Title SEO is important. Keyword cramming is important. Good looking thumbnails are important. I used this title for the video in the hope that I'd show up for relevent search terms:

'Best Junkrat Spam Spots - Temple of Anubis Guide (All Skill Levels)'

This title, in addition to being keyword crammed, looks very clickable for someone wanting to learn to play junkrat.

Diddling with thumbnails to make good-looking ones is really something that can only be learnt with experience. Colour, simplicity and readability are your three main points. With this thumbnail, I've accomplished all three:
YdYLSFR.png


I'm really not too fussed about the messy aliasing on the head. It won't be visible when the image is brought down to thumbnail size. Importantly, there is no content that will be covered by the 'Watched' tag in the bottom right or the video length in the top left. It is a common mistake to put text behind these tags, and it really makes the thumbnail look much less appealing. With that, I concluded my evening

Please fill out the poll, so I can guage response to this type of post. Thanks,

~Glyte
 
I'm interested, but not only counting subs as reaching thousand low quality subs in a month is not that hard to accomplish. Show your views and audience retention as well and I'm interested!

PS, nice intro to your journey! :)
 
I'm interested, but not only counting subs as reaching thousand low quality subs in a month is not that hard to accomplish. Show your views and audience retention as well and I'm interested!

PS, nice intro to your journey! :)

^ This.

I could easily get 1000 subs in a few weeks if I wanted but then i'd just have dead subs tbh lmao.
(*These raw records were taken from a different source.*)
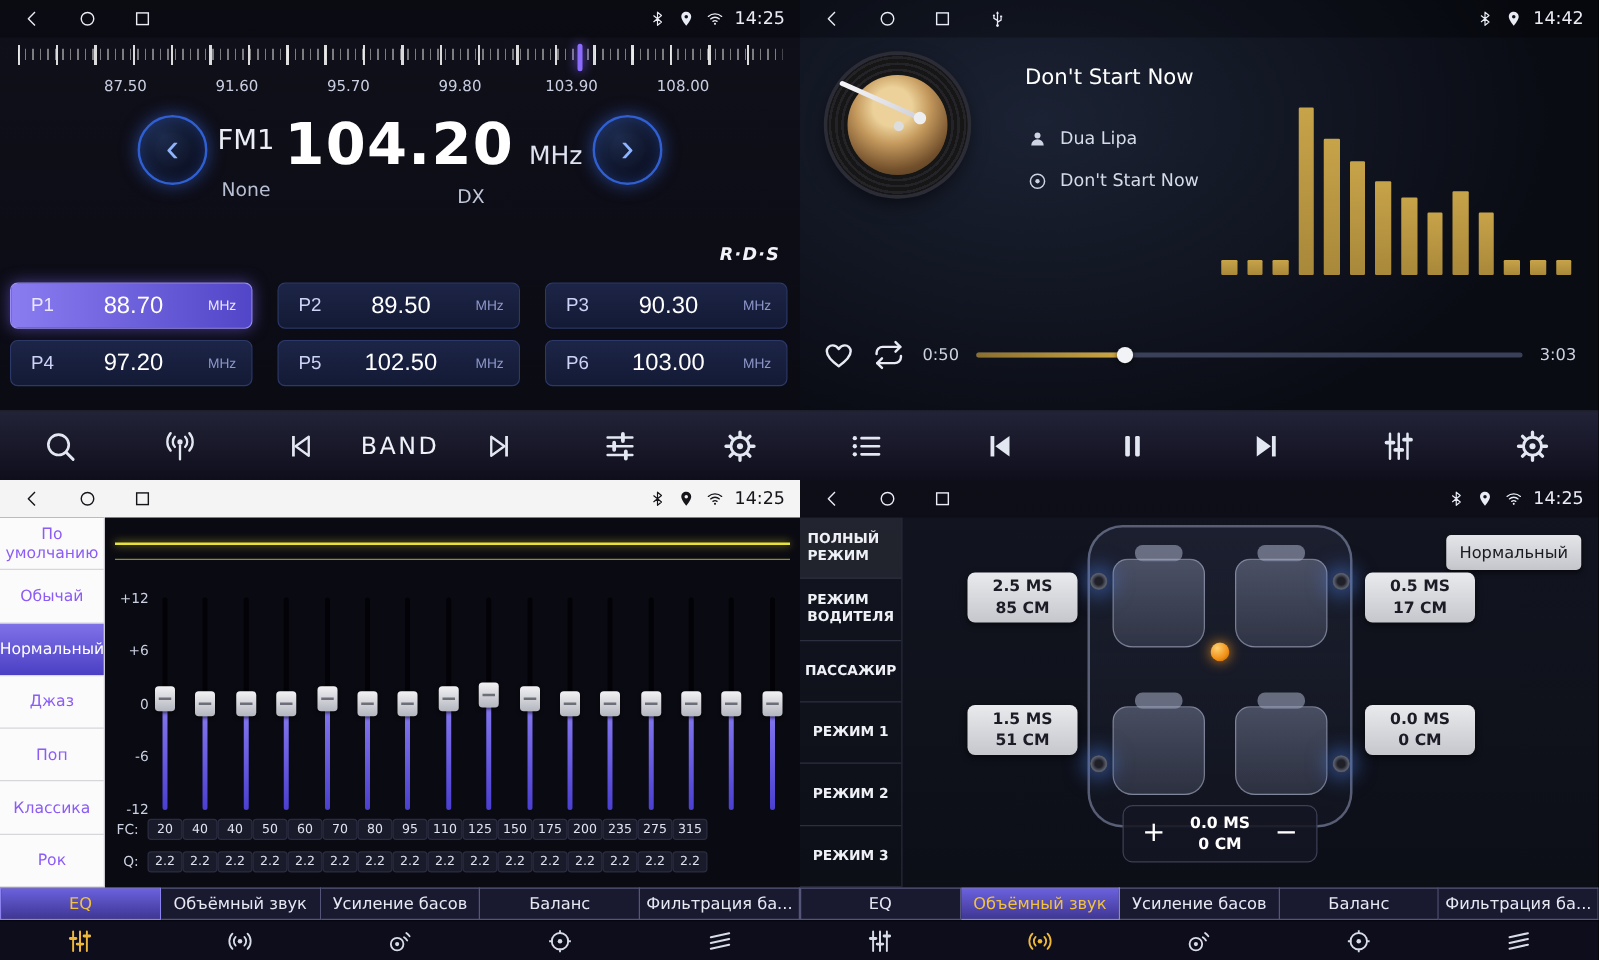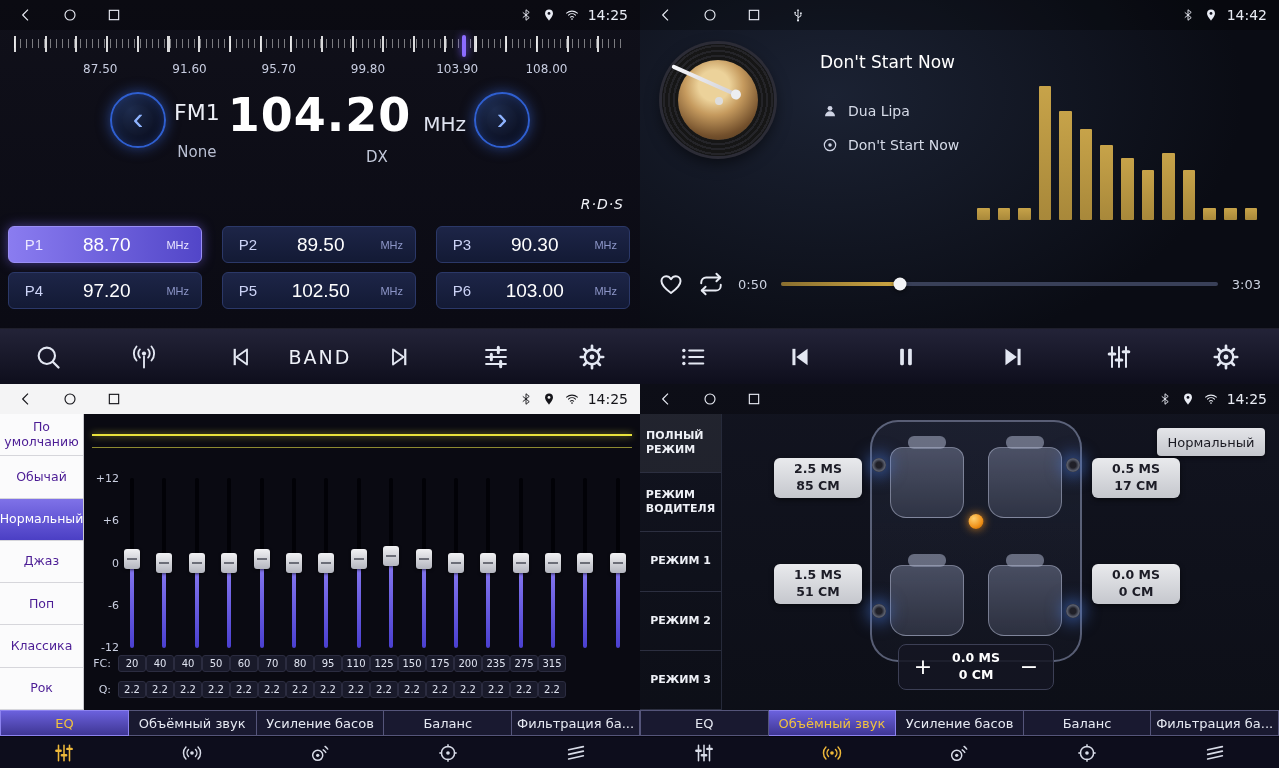--- a/index.html
+++ b/index.html
@@ -49,7 +49,7 @@
   .freq-big { font-size:46px; font-weight:bold; color:#fff; letter-spacing:1px; }
   .freq-unit { font-size:20px; color:#dfe3f0; }
   .dx { margin-top:6px; margin-left:58%; font-size:15px; color:#c3c9da; }
-  .rds { position:absolute; right:16px; top:196px; font-size:14px; font-weight:normal; font-style:italic; color:#f2f3f8; letter-spacing:1px; }
+  .rds { position:absolute; right:16px; top:196px; font-size:14px; font-weight:bold; font-style:italic; color:#f2f3f8; letter-spacing:1px; }
 
   .presets { position:absolute; left:8px; right:10px; top:226px; display:grid; grid-template-columns:1fr 1fr 1fr; column-gap:20px; row-gap:9px; }
   .preset { height:37px; border-radius:6px; display:flex; align-items:center; padding:0 12px; gap:8px; cursor:pointer;

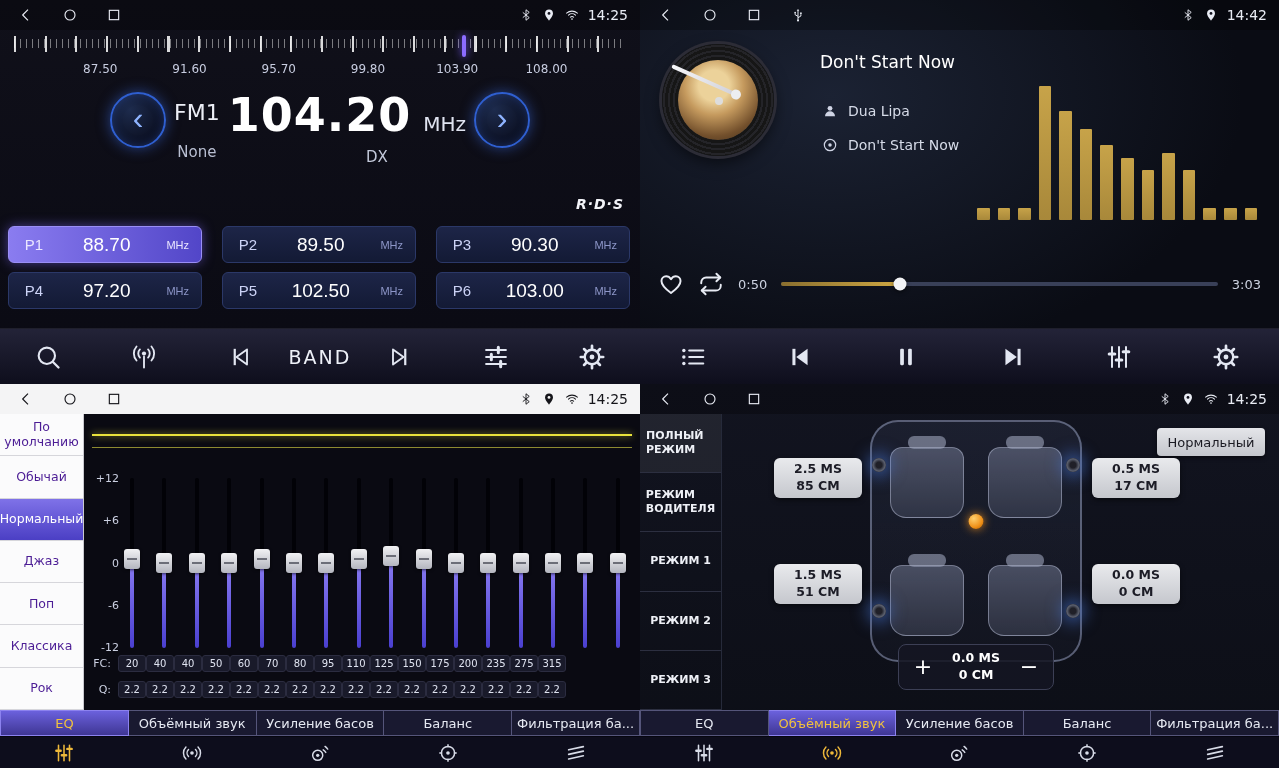--- a/index.html
+++ b/index.html
@@ -93,7 +93,7 @@
   
   .eq-sidebar { position:absolute; left:0; top:30px; bottom:58px; width:84px; background:#fbfbfc; border-right:1px solid #c9c9cf; display:flex; flex-direction:column; z-index:2; }
   .eq-preset { flex:1; display:flex; align-items:center; justify-content:center; text-align:center; padding:2px 5px;
-    font-size:12.5px; line-height:1.15; color:#4c1d95; border-bottom:1px solid #d6d6db; cursor:pointer; }
+    font-size:12.5px; line-height:1.15; color:#8b5cf6; border-bottom:1px solid #d6d6db; cursor:pointer; }
   .eq-preset.active { background:linear-gradient(180deg,#7f72e8,#4b3fc4); color:#fff; }
   .eq-main { position:absolute; left:84px; right:0; top:30px; bottom:58px; }
   .eq-curve { position:absolute; left:8px; right:8px; top:6px; height:48px; }

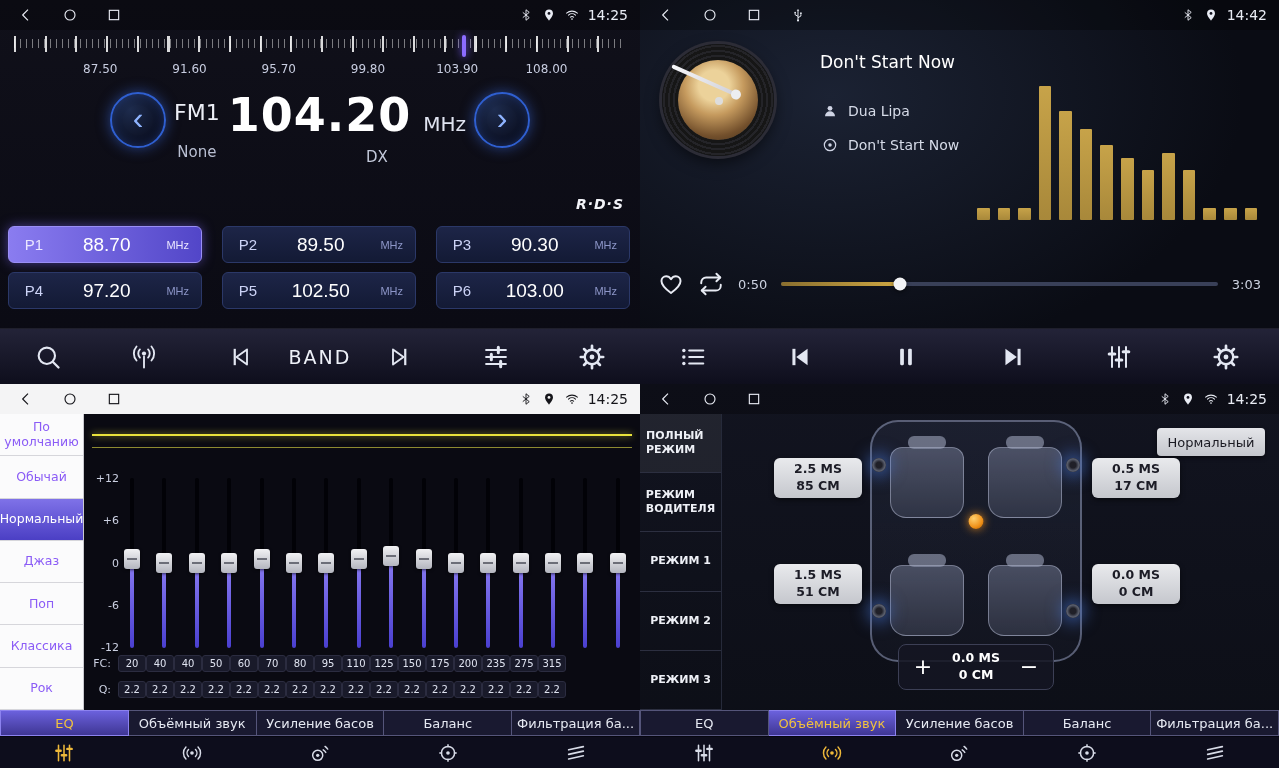--- a/index.html
+++ b/index.html
@@ -763,6 +763,7 @@
     <aside id="sf-modes" class="sf-sidebar">
         <div class="sf-mode active">ПОЛНЫЙ РЕЖИМ</div>
         <div class="sf-mode">РЕЖИМ ВОДИТЕЛЯ</div>
+        <div class="sf-mode">ПАССАЖИР</div>
         <div class="sf-mode">РЕЖИМ 1</div>
         <div class="sf-mode">РЕЖИМ 2</div>
         <div class="sf-mode">РЕЖИМ 3</div>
if your audience retention is still high then I will give you some mad props my man
 
are we allowed to offer advice? or is this a one man journey to 1k? your missing something rather important, but i don't want to spoil your challenge
 
firstly let me say i LOVE the idea of this thread. i think it will become so useful to people starting out their journey on youtube, so fair play to you

so. as many on this forum know, i am a SEO junky, you really need to add your keywords to your video description, its really important to link the title, description and tags together to form a triple threat of SEO goodness. pick 2 or 3 of the search terms you want to hit and try to have them in all three sections
 
37 views in 16 hours is pretty sub par. I don't really think you'll reach 1k subs in a month with that subject personally. I think beyond the SEO optimization you need to use Adwords keyword searching to find out what is REALLY popular and will get you to that 1k goal.
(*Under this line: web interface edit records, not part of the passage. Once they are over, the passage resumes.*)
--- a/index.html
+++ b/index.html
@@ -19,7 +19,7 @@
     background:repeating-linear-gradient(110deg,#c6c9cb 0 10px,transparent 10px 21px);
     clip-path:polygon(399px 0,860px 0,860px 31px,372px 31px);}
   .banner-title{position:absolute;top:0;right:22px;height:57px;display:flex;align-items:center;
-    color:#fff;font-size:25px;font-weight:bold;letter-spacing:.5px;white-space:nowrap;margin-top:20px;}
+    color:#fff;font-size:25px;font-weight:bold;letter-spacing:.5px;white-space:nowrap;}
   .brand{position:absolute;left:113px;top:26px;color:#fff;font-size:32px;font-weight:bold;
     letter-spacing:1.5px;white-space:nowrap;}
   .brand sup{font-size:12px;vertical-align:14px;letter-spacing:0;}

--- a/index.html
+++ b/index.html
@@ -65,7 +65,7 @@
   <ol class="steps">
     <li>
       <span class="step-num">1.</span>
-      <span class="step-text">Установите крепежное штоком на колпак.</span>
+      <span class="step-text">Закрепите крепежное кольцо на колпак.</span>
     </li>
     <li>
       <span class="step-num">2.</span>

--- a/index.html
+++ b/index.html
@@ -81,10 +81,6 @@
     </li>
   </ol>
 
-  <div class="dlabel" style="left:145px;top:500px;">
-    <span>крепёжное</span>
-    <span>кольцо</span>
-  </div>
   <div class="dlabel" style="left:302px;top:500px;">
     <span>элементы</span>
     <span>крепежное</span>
You gotta get 33/34 subs a day on average to reach 1k in a month, and within the first 16 hours you have 4 subscribers.

I hope you do reach 1k subs. I'll be watching this thread.
 
37 views in 16 hours is pretty sub par. I don't really think you'll reach 1k subs in a month with that subject personally. I think beyond the SEO optimization you need to use Adwords keyword searching to find out what is REALLY popular and will get you to that 1k goal.

You gotta get 33/34 subs a day on average to reach 1k in a month, and within the first 16 hours you have 4 subscribers.

I hope you do reach 1k subs. I'll be watching this thread.
Subscribers snowball. When you have 500 subs, you'll be gaining far more per day than someone with 10 subscribers.
 
Subscribers snowball. When you have 500 subs, you'll be gaining far more per day than someone with 10 subscribers.
I don't agree with that. I have 1 subscriber per day and I have 600+ atm.

I've seen people who have 500 subscribers and they hit a wall and don't gain any for weeks.